Nyffeler Construction, Inc. v. Secretary of Labor
760 F.3d 837
| 8th Cir. | 2014Background
- Nyffeler Construction employees were observed working on a roof without fall protection; OSHA inspected, cited Nyffeler for serious violations, and proposed penalties.
- Nyffeler contested the citation before an ALJ; the ALJ affirmed violations and reduced penalties; ALJ docketed report on April 4, 2012.
- The Review Commission denied discretionary review, making the ALJ's decision final on May 4, 2012; a petition for judicial review had to be filed within 60 days (by July 3, 2012).
- Nyffeler mistakenly filed for review in federal district court on July 5, 2012 (two days late); the Secretary asked the district court to transfer the case to the Eighth Circuit and mistakenly stated the final order date was May 7, 2012.
- The district court transferred the case to the Eighth Circuit under 28 U.S.C. § 1631; after transfer, the Secretary moved to dismiss for lack of jurisdiction because the petition was untimely.
- The Eighth Circuit panel analyzed whether jurisdiction exists despite the late filing and denied Nyffeler’s arguments for excusing the untimeliness; the court dismissed the petition for lack of jurisdiction.
Issues
| Issue | Nyffeler's Argument | Secretary's Argument | Held |
|---|---|---|---|
| Whether the court has jurisdiction despite a late petition for review under 29 U.S.C. § 660(a) | Filing was effectively timely because district court transfer cured procedural error; Secretary waived jurisdictional challenge by failing to object and misstating the final order date | Timeliness is jurisdictional and mandatory; the petition was filed after the 60-day limit, so court lacks jurisdiction | Court held it lacked jurisdiction; petition untimely and dismissal required |
| Whether the Secretary waived the jurisdictional defense by misstating the final order date to the district court | Secretary’s transfer motion misled the district court; estoppel/waiver should apply | Jurisdictional time limits cannot be waived; courts must independently assess subject-matter jurisdiction | Court rejected waiver argument; jurisdictional deadline is mandatory and not waivable |
| Whether the prior administrative panel denial of the Secretary’s motion to dismiss bars relitigation (law of the case) | Administrative panel denied the motion, so that ruling should control | Administrative panel rulings are summary and do not bind a plenary hearing panel on jurisdiction | Court held law-of-the-case did not apply because the administrative panel did not clearly decide the jurisdictional merits |
| Whether the district court’s transfer (under 28 U.S.C. § 1631) conferred jurisdiction despite untimeliness | Transfer should remedy filing in wrong court and preserve timeliness | § 1631 cannot cure an untimely filing; transfer is not authorized if original court lacked jurisdiction due to untimeliness | Court held § 1631 cannot cure an untimely petition; transfer did not confer jurisdiction |
Key Cases Cited
- Bowles v.

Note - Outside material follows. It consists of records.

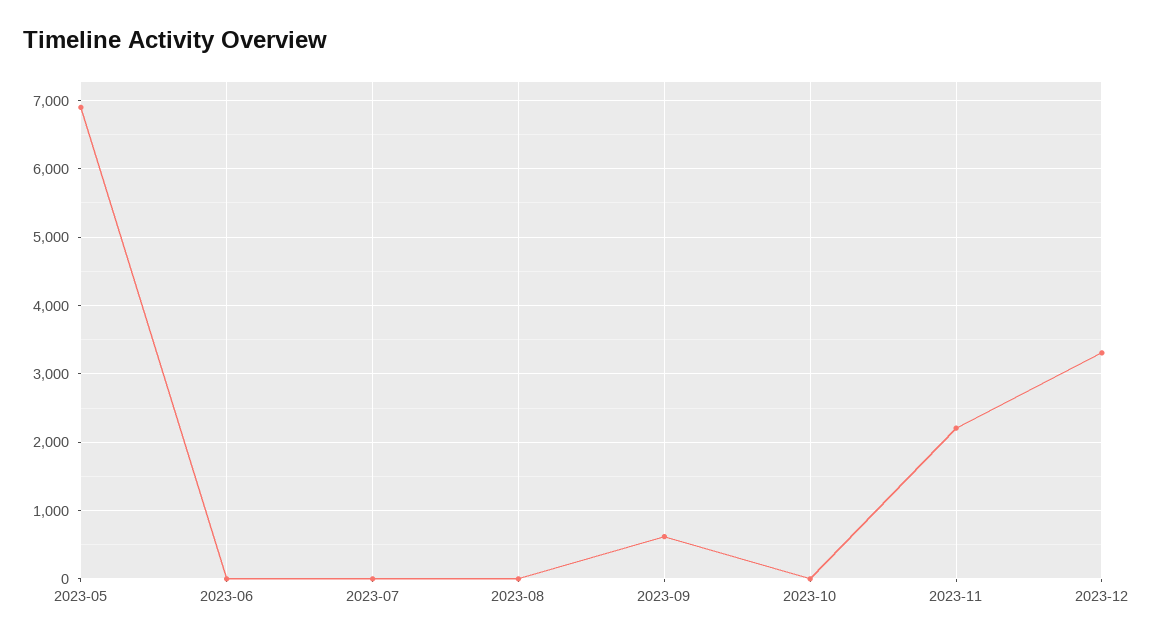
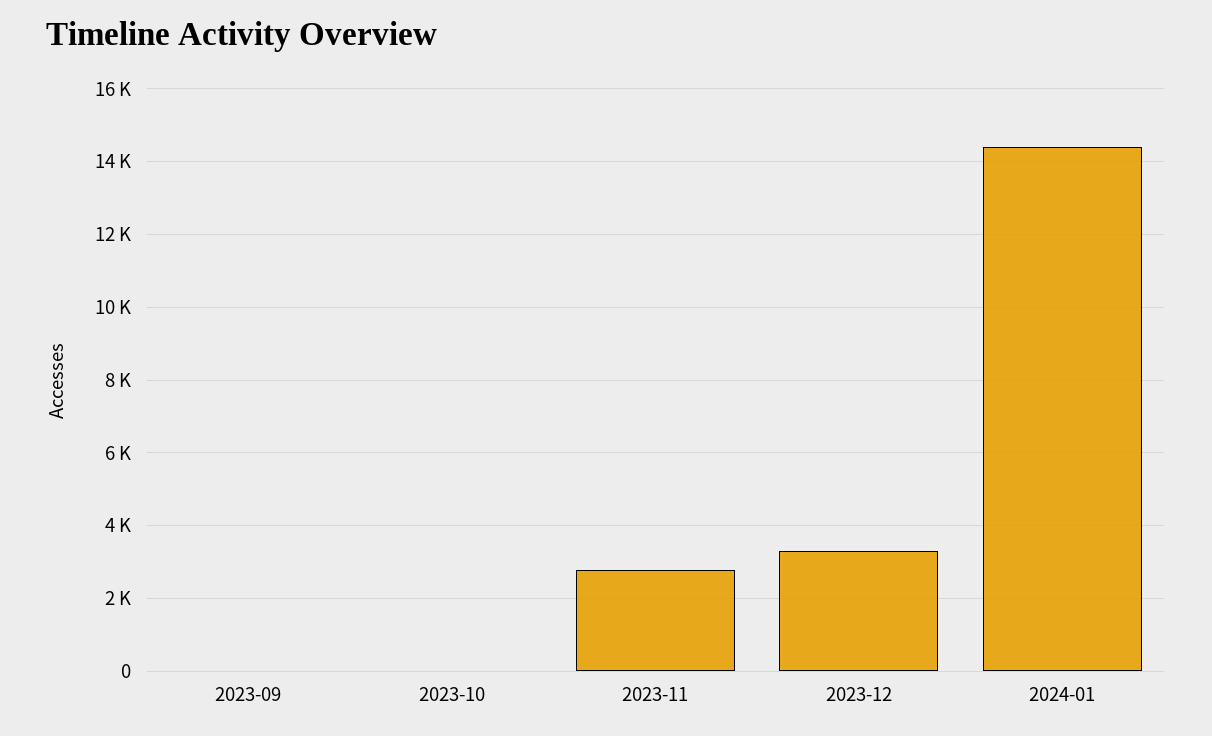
2023-05: 6900 -> none
2023-06: 0 -> none
2023-07: 0 -> none
2023-08: 0 -> none
2023-09: 600 -> 0
2023-11: 2200 -> 2800
2024-01: none -> 14400

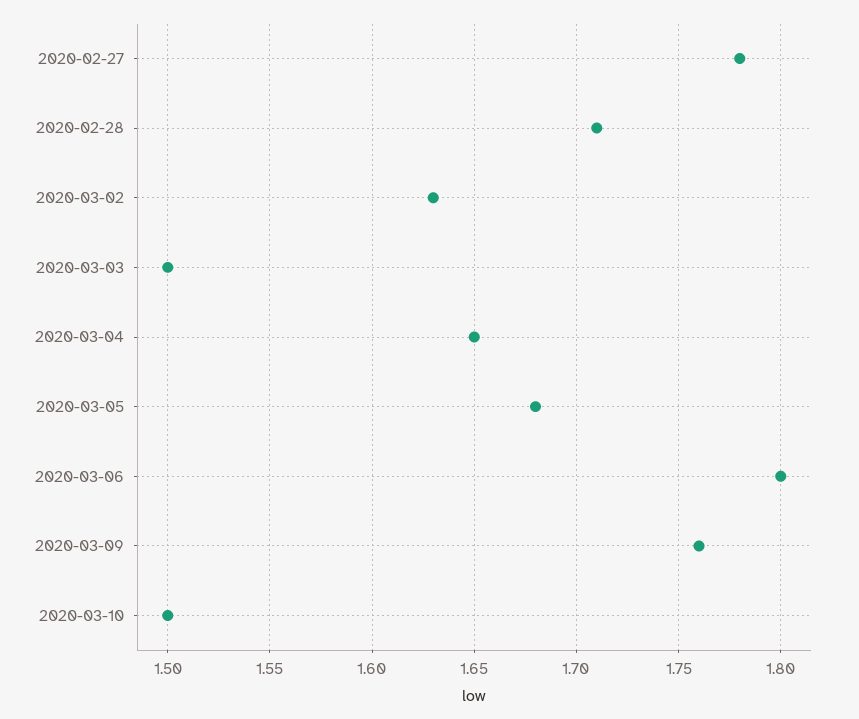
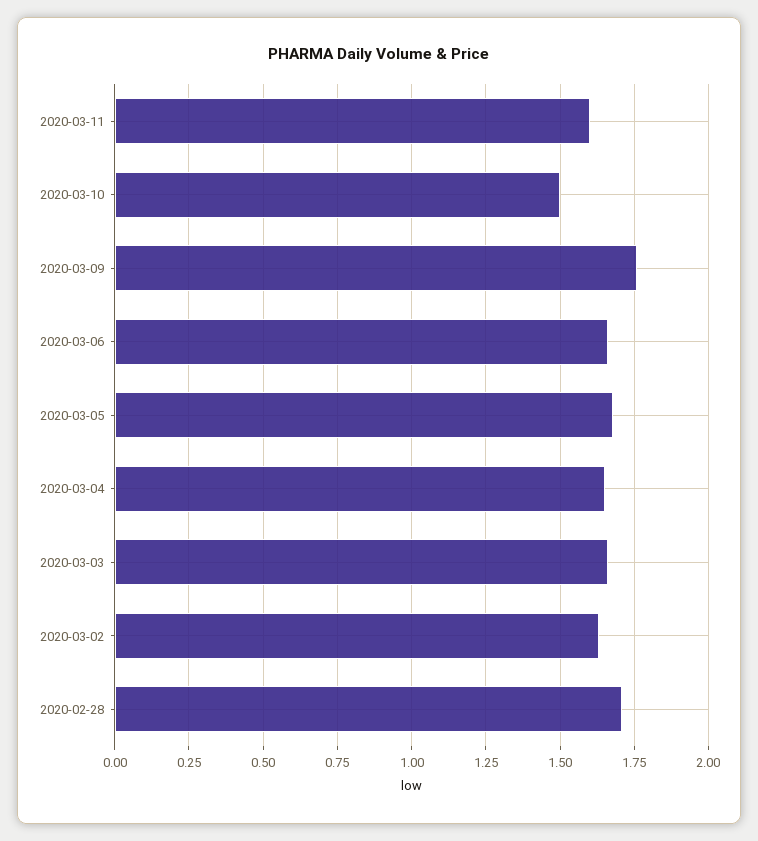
2020-02-27: 1.78 -> none
2020-03-03: 1.5 -> 1.65
2020-03-06: 1.8 -> 1.65
2020-03-11: none -> 1.6

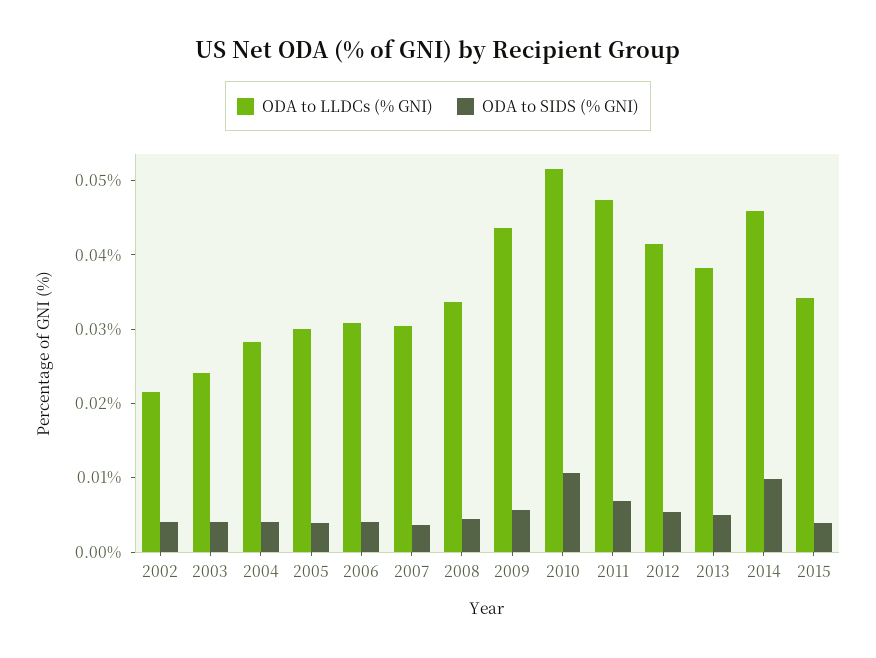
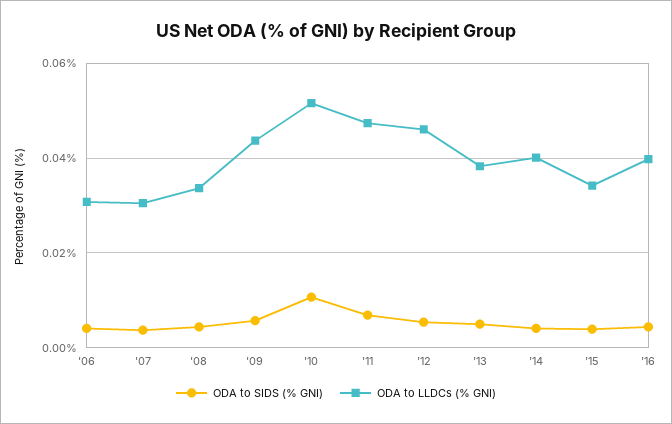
ODA to LLDCs (% GNI), 2002: 0.022 -> none
ODA to SIDS (% GNI), 2002: 0.004 -> none
ODA to LLDCs (% GNI), 2003: 0.024 -> none
ODA to SIDS (% GNI), 2003: 0.004 -> none
ODA to LLDCs (% GNI), 2004: 0.028 -> none
ODA to SIDS (% GNI), 2004: 0.004 -> none
ODA to LLDCs (% GNI), 2005: 0.03 -> none
ODA to SIDS (% GNI), 2005: 0.004 -> none
ODA to LLDCs (% GNI), 2012: 0.042 -> 0.046
ODA to LLDCs (% GNI), 2014: 0.046 -> 0.04
ODA to SIDS (% GNI), 2014: 0.01 -> 0.004
ODA to SIDS (% GNI), '16: none -> 0.004
ODA to LLDCs (% GNI), '16: none -> 0.04

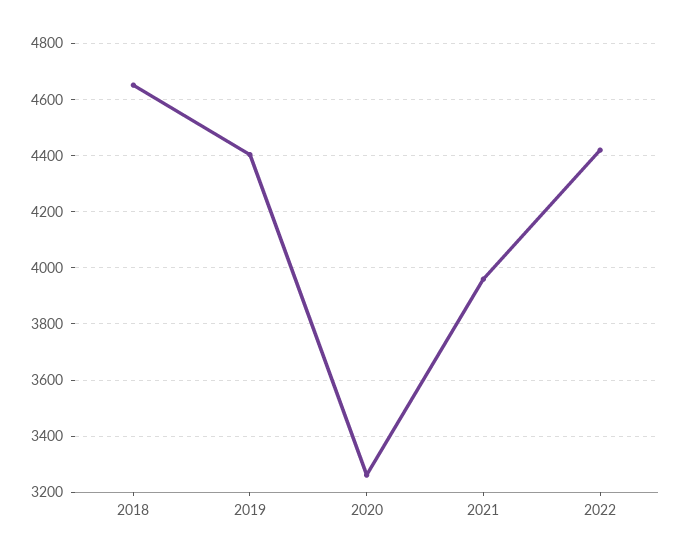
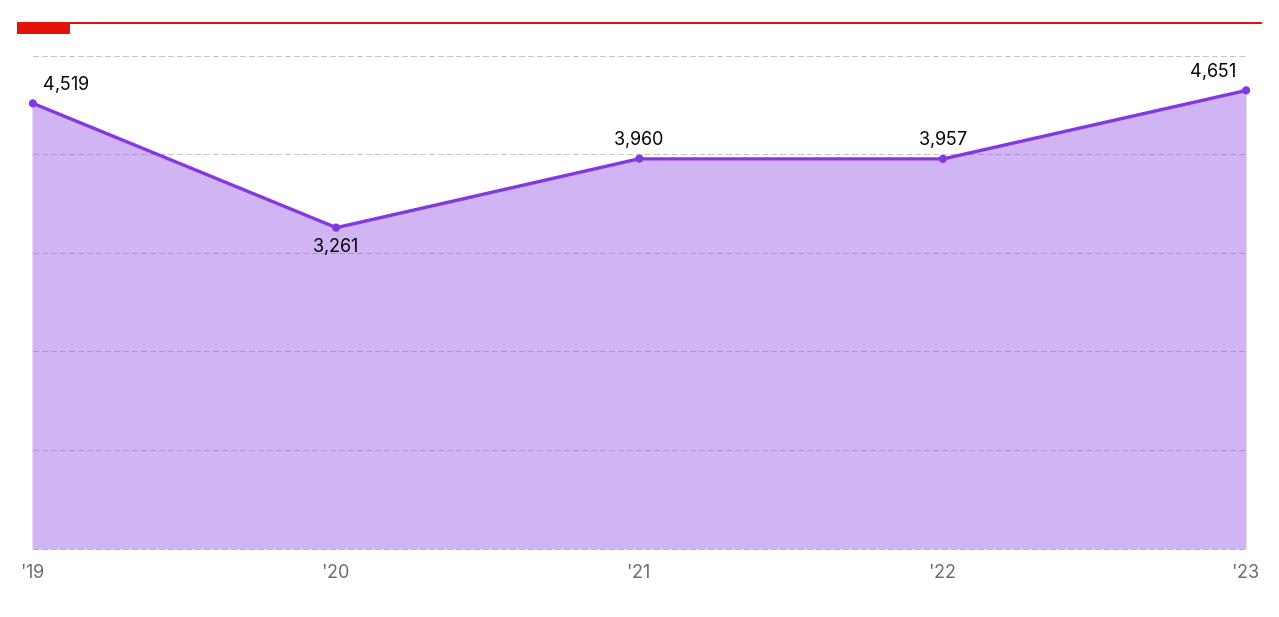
2018: 4650 -> none
2019: 4400 -> 4519
2022: 4425 -> 3957
'23: none -> 4651

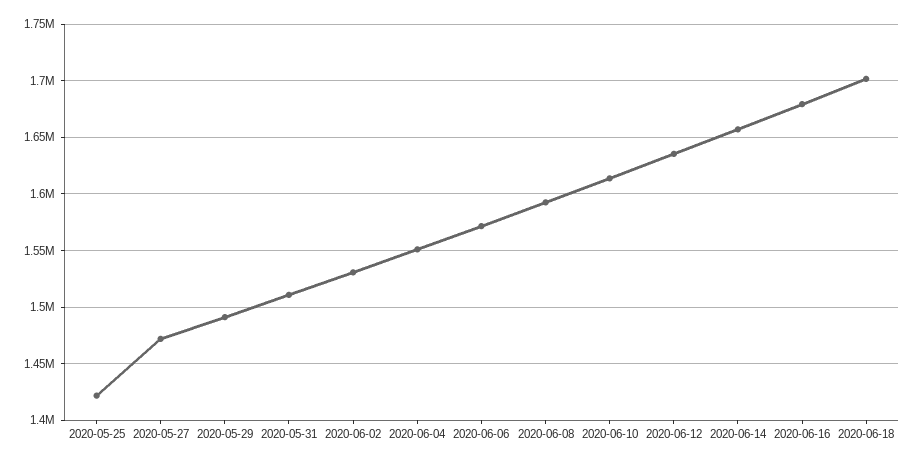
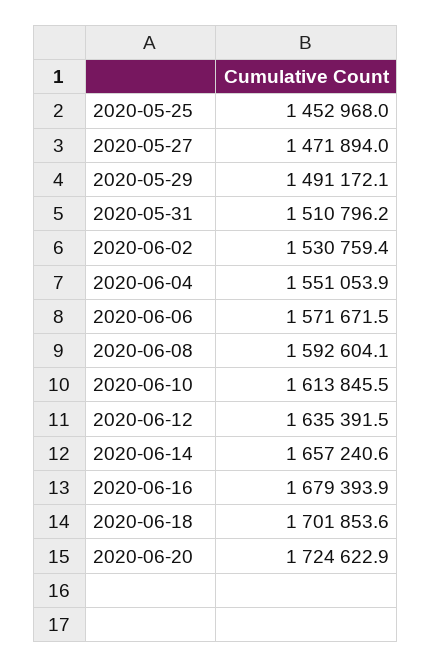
2020-05-25: 1420000 -> 1452968
2020-06-20: none -> 1724622.9

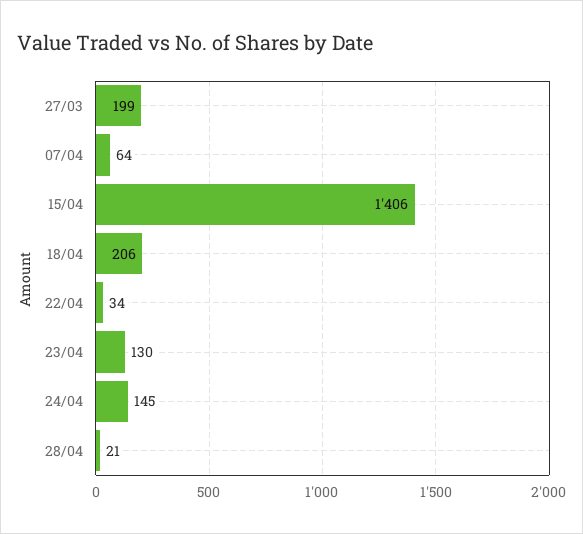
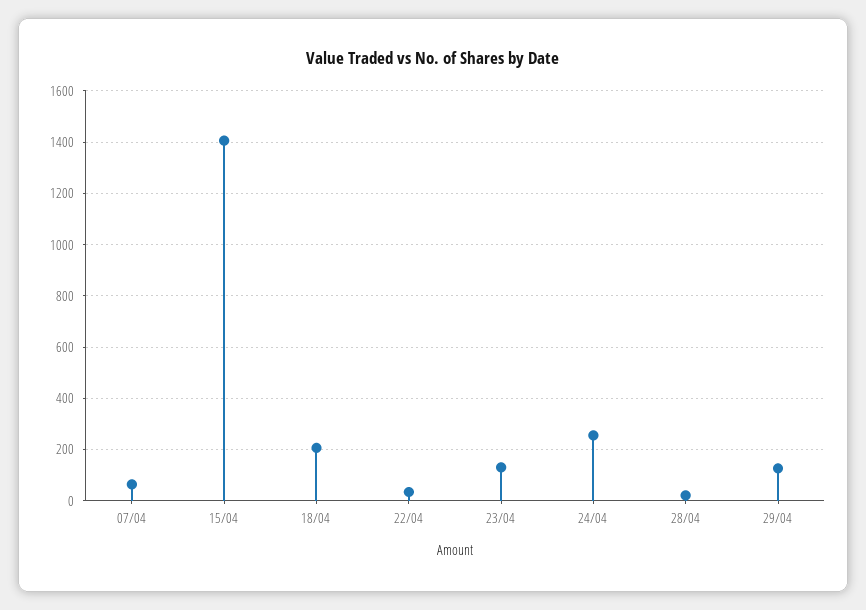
27/03: 199 -> none
24/04: 145 -> 250
29/04: none -> 125

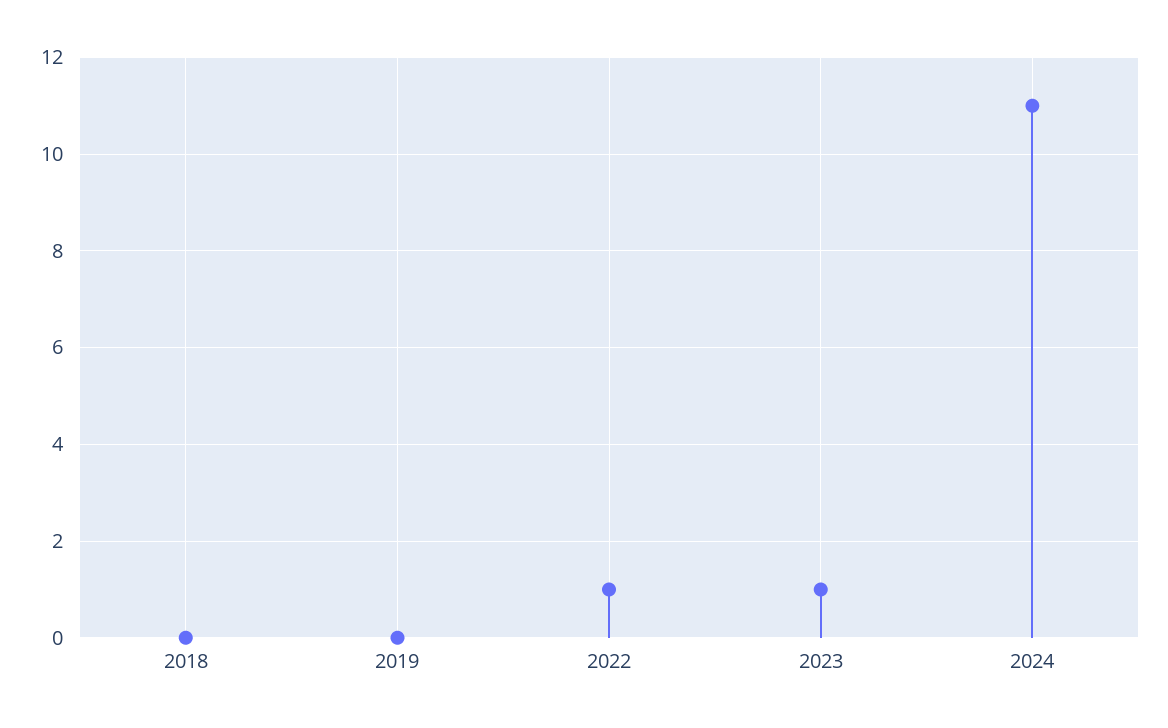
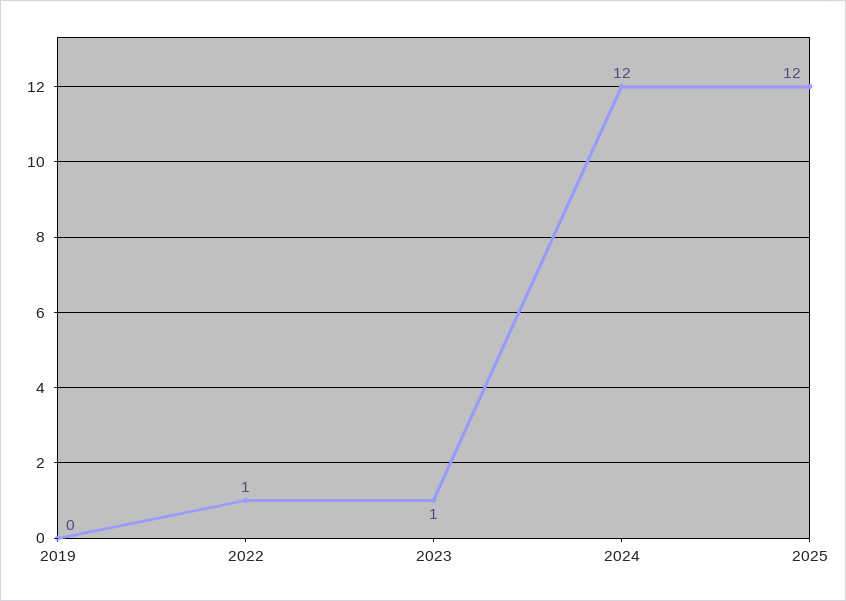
2018: 0 -> none
2024: 11 -> 12
2025: none -> 12

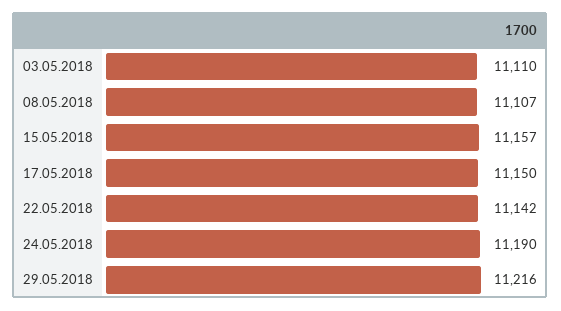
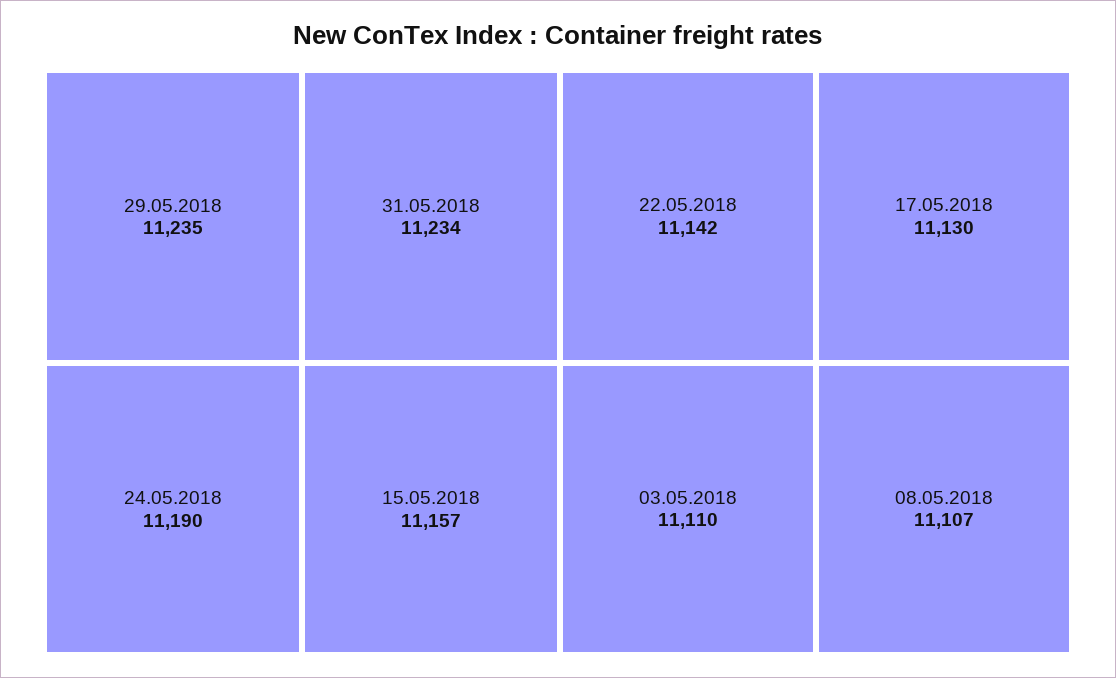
17.05.2018: 11150 -> 11130
29.05.2018: 11216 -> 11235
31.05.2018: none -> 11234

Russell, 551 U.S. 205 (taking of appeal within prescribed time is mandatory and jurisdictional)
- Dolan v. United States, 130 S. Ct. 2533 (statutory appeal deadlines are rigid; equitable tolling/extension not permitted for jurisdictional limits)
- Arbaugh v. Y & H Corp., 546 U.S. 500 (courts have independent obligation to determine subject-matter jurisdiction)
- In re Rodriguez, 258 F.3d 757 (administrative panel rulings are summary and not entitled to weight of full-panel decisions)
- Hyun Min Park v. Heston, 245 F.3d 665 (28 U.S.C. § 1631 cannot remedy an untimely filing)
- In re Apex Oil Co., 884 F.2d 343 (appellate court must independently determine whether transfer conferred jurisdiction)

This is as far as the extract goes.